Hi all,
I am stucked with the utilization of pipeline with re-ranker “cross-encoder/ms-marco-MiniLM-L-6-v2” model. I know that they fall into the “text-classification” models, but don’t manage to specify the 2 list inputs query and paragraph for inference within the pipeline object.
Hi @Matthieu ,
Thanks for reporting! Right, the Optimum documentation misses a reference to the transformers one for the pipeline usage. Here the relevant documentation is: Pipelines
Here is a sample code:
from transformers import pipeline as tf_pipeline
# apply "none" to get logits as output
pipe = tf_pipeline(task="text-classification", model="cross-encoder/ms-marco-MiniLM-L-6-v2", function_to_apply="none")
##
res = pipe({"text": "How many people live in Berlin?", "text_pair": "Berlin has a population of 3,520,031 registered inhabitants in an area of 891.82 square kilometers."})
print(res)
res = pipe({"text": "How many people live in Berlin?", "text_pair": "New York City is famous for the Metropolitan Museum of Art."})
print(res)
##
from optimum.pipelines import pipeline as ort_pipeline
from optimum.onnxruntime import ORTModelForSequenceClassification
ort_model = ORTModelForSequenceClassification.from_pretrained("cross-encoder/ms-marco-MiniLM-L-6-v2", from_transformers=True)

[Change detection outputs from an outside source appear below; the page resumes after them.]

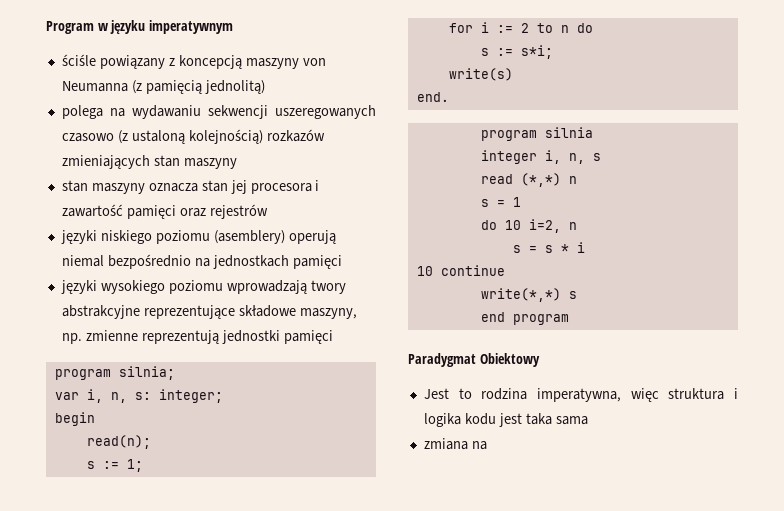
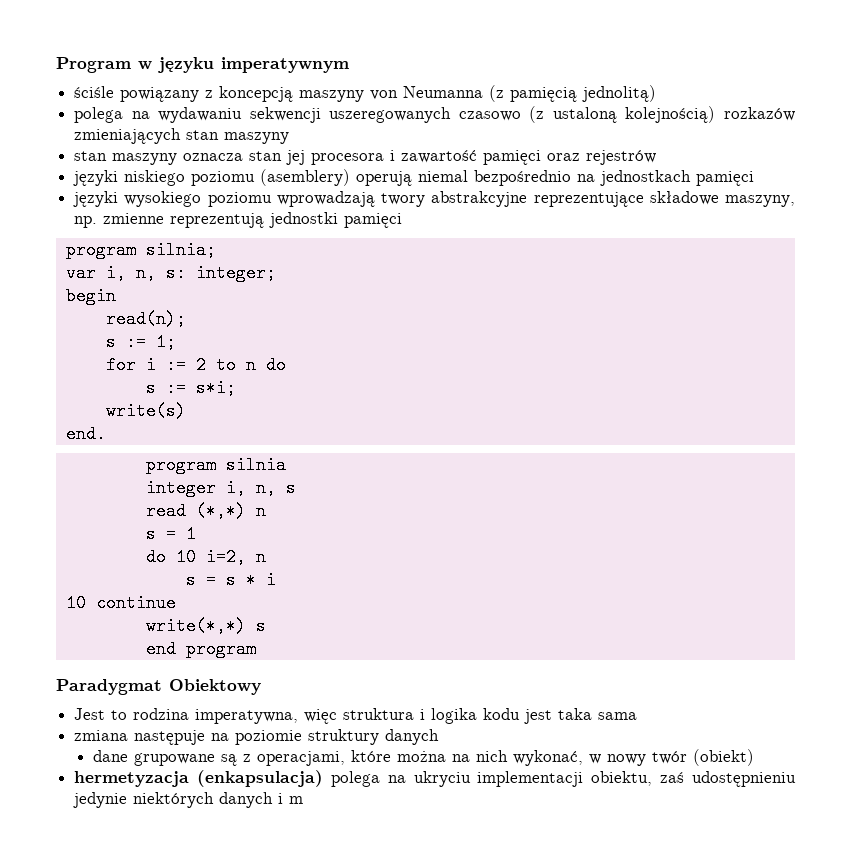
- zmiana na
+ zmiana następuje na poziomie struktury danych
+ dane grupowane są z operacjami, które można na nich wykonać, w nowy twór (obiekt)
+ hermetyzacja (enkapsulacja) polega na ukryciu implementacji obiektu, zaś udostępnieniu jedynie niektórych danych i m

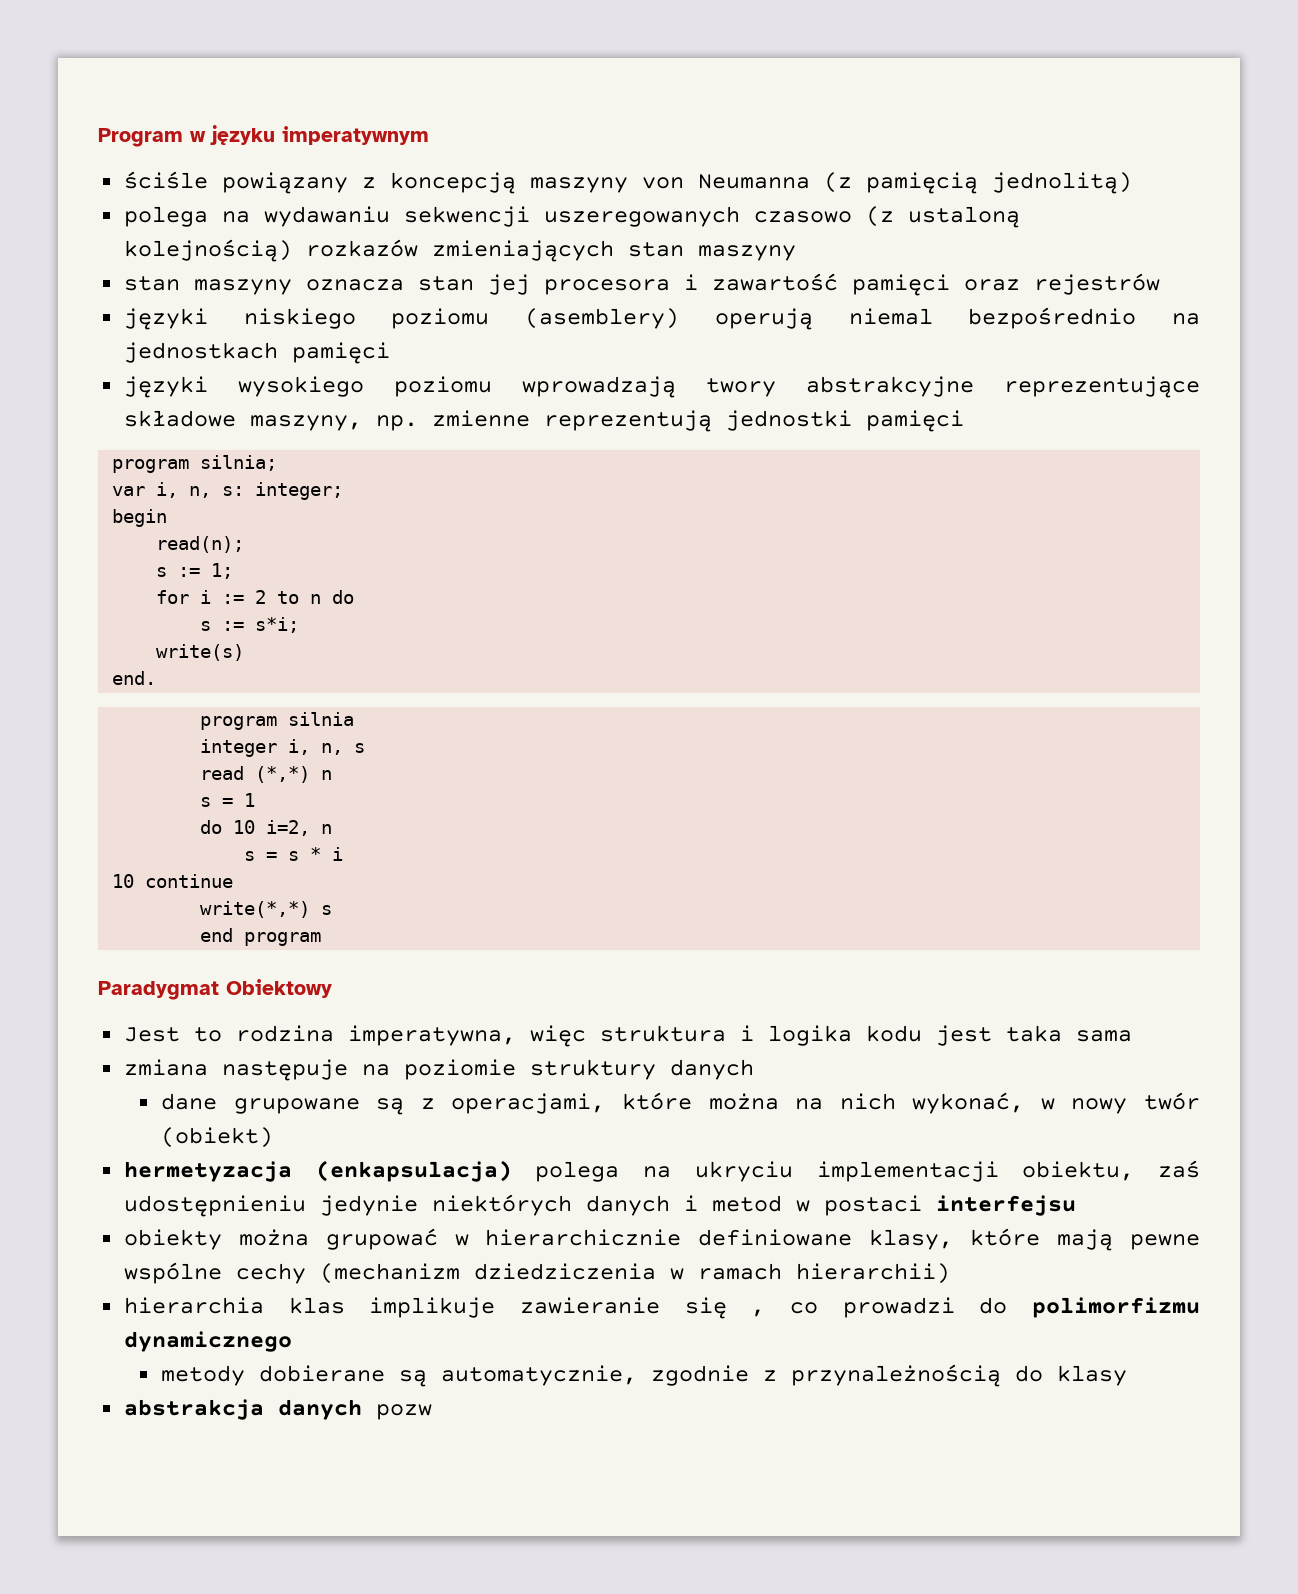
- hermetyzacja (enkapsulacja) polega na ukryciu implementacji obiektu, zaś udostępnieniu jedynie niektórych danych i m
+ hermetyzacja (enkapsulacja) polega na ukryciu implementacji obiektu, zaś udostępnieniu jedynie niektórych danych i metod w postaci interfejsu
+ obiekty można grupować w hierarchicznie definiowane klasy, które mają pewne wspólne cechy (mechanizm dziedziczenia w ramach hierarchii)
+ hierarchia klas implikuje zawieranie się , co prowadzi do polimorfizmu dynamicznego
+ metody dobierane są automatycznie, zgodnie z przynależnością do klasy
+ abstrakcja danych pozw

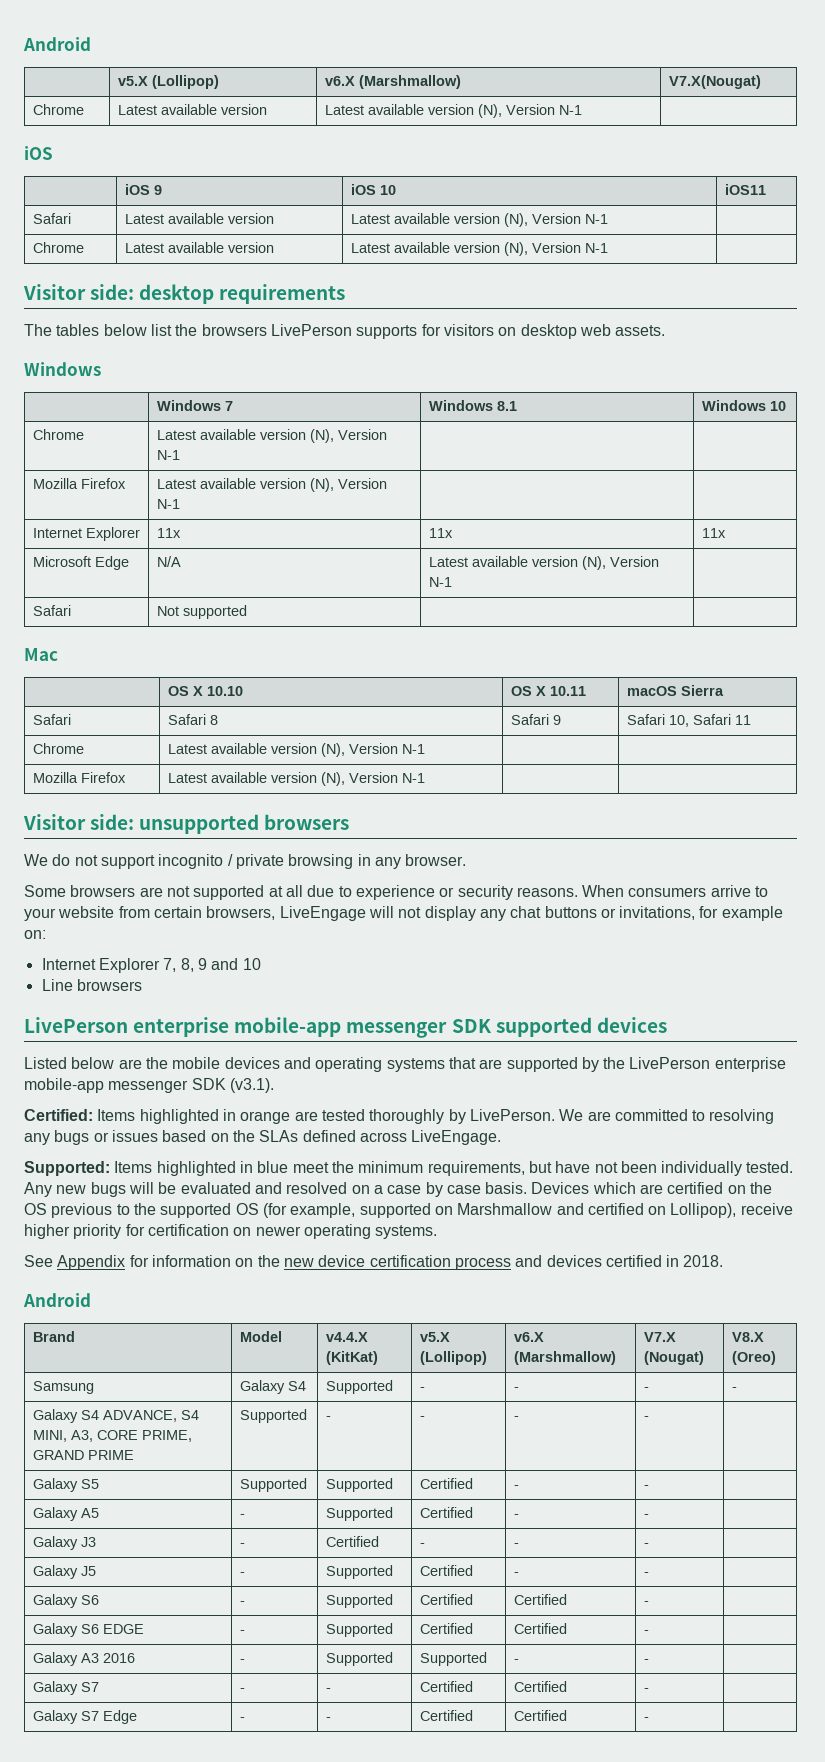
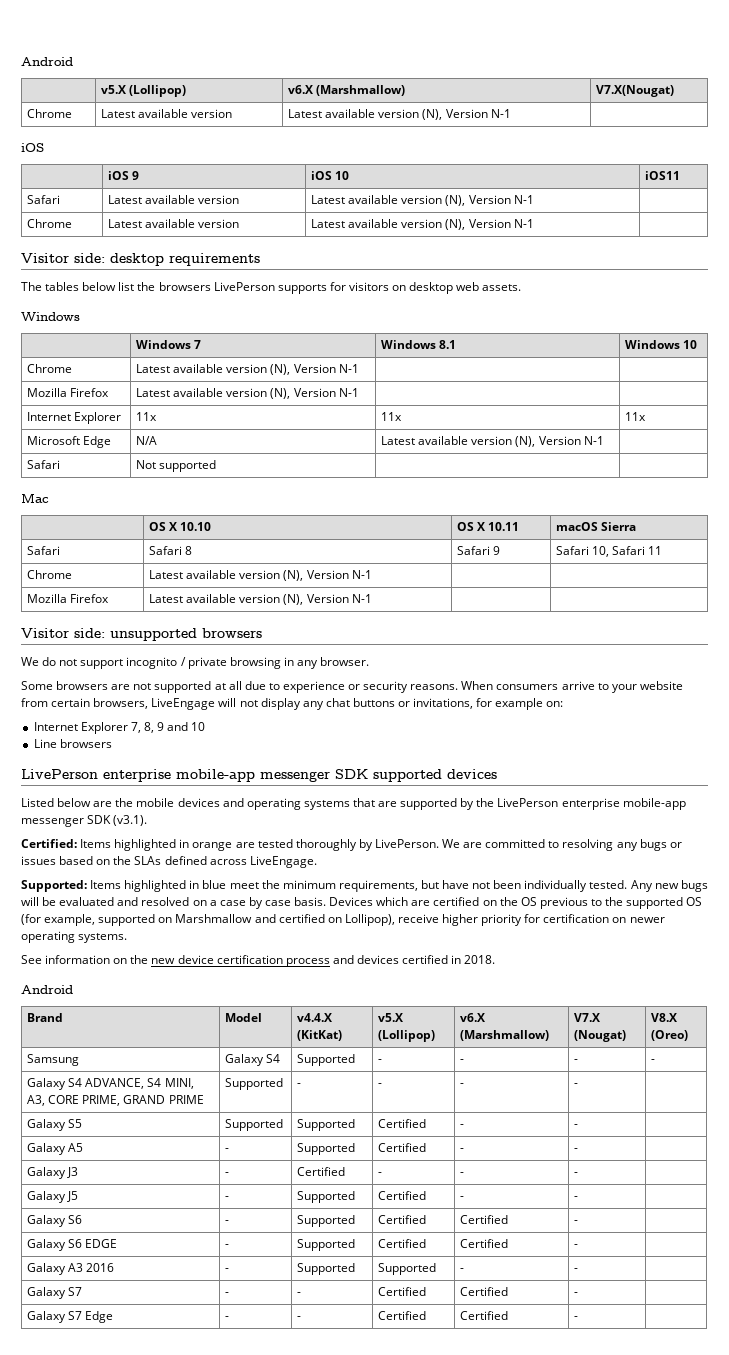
- See Appendix for information on the new device certification process and devices certified in 2018.
+ See information on the new device certification process and devices certified in 2018.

ort_pipe = ort_pipeline(task="text-classification", model=ort_model, tokenizer=tokenizer, function_to_apply="none")
##
res = ort_pipe({"text": "How many people live in Berlin?", "text_pair": "Berlin has a population of 3,520,031 registered inhabitants in an area of 891.82 square kilometers."})
print(res)
res = ort_pipe({"text": "How many people live in Berlin?", "text_pair": "New York City is famous for the Metropolitan Museum of Art."})
print(res)
Something I think is missing for tasks as MS Marco Passage Ranking that cross-encoder/ms-marco-MiniLM-L-6-v2 deal with, is that the tokenizer expects a text
and text_pair
of same length. Therefore it is AFAIK not possible to use a single query with many passages, or you can find a workaround as the example in cross-encoder/ms-marco-MiniLM-L-6-v2 · Hugging Face , but it’s very inefficient.
If you are looking to do batch size = 1 inference, one query one passage, you are very fine though!